TASK DETAILS —
Images excepted, the data below must be repeated exactly.

BEGIN

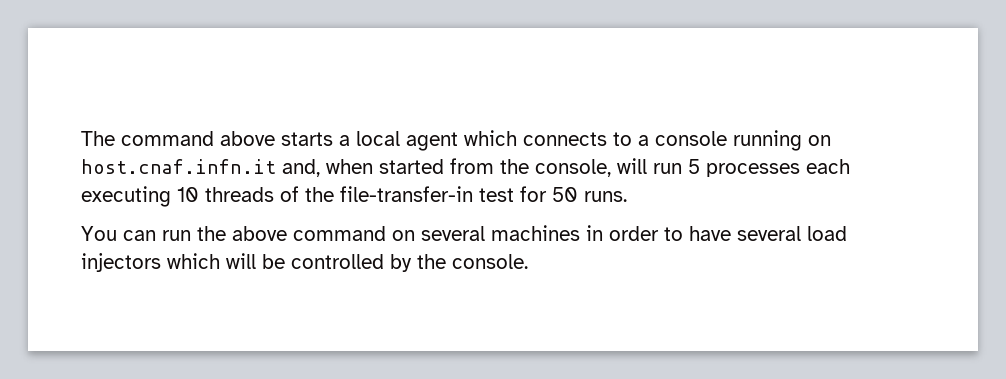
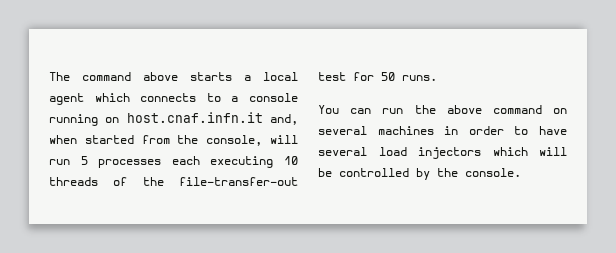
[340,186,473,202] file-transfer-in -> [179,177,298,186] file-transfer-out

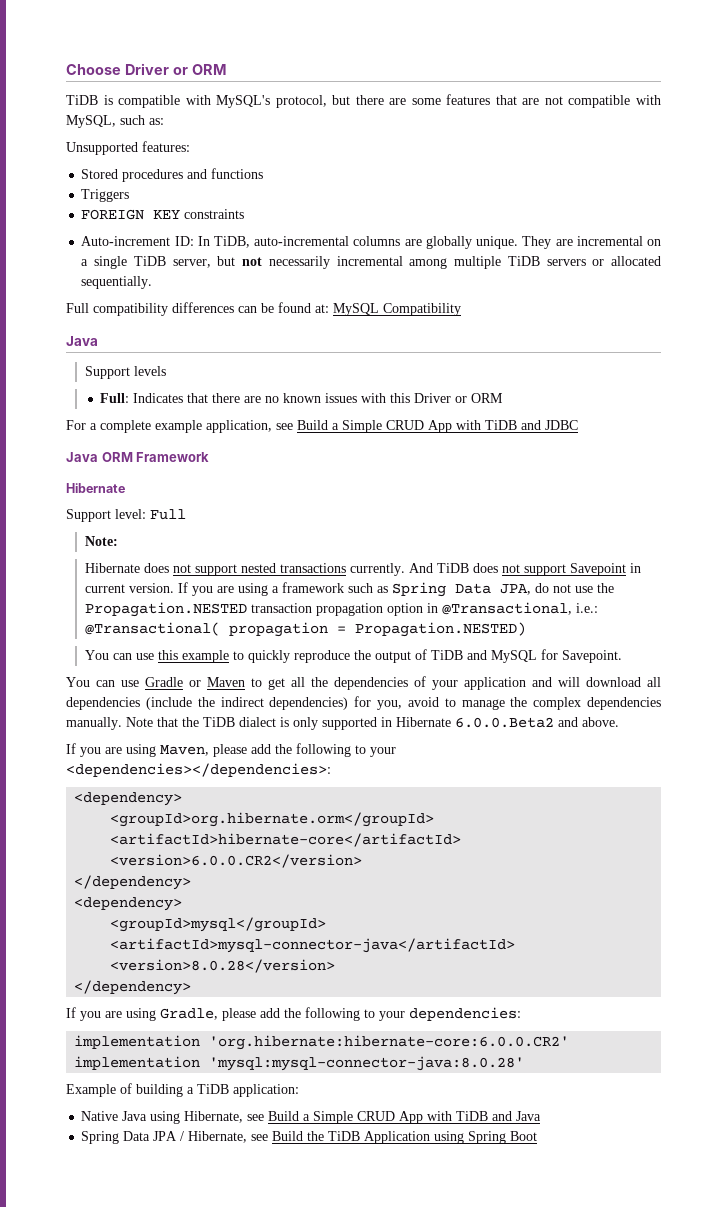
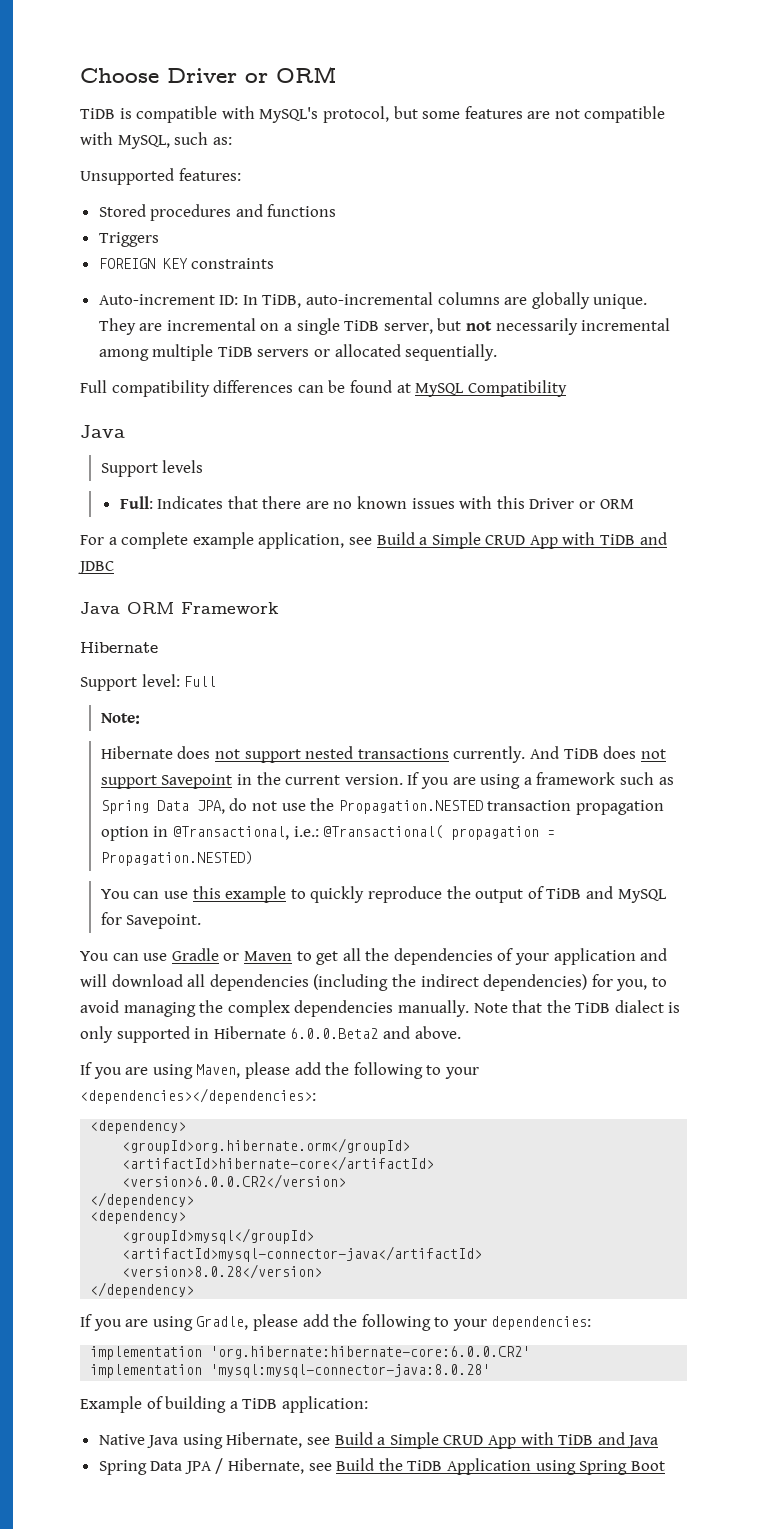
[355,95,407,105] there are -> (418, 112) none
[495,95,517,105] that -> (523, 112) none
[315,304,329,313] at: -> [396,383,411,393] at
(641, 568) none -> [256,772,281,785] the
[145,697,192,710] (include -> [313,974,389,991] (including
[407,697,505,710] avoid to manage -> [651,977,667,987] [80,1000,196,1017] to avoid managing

END

THE COMPLETED TASK —
[340,186,473,202] file-transfer-in -> [179,177,298,186] file-transfer-out

[355,95,407,105] there are -> (418, 112) none
[495,95,517,105] that -> (523, 112) none
[315,304,329,313] at: -> [396,383,411,393] at
(641, 568) none -> [256,772,281,785] the
[145,697,192,710] (include -> [313,974,389,991] (including
[407,697,505,710] avoid to manage -> [651,977,667,987] [80,1000,196,1017] to avoid managing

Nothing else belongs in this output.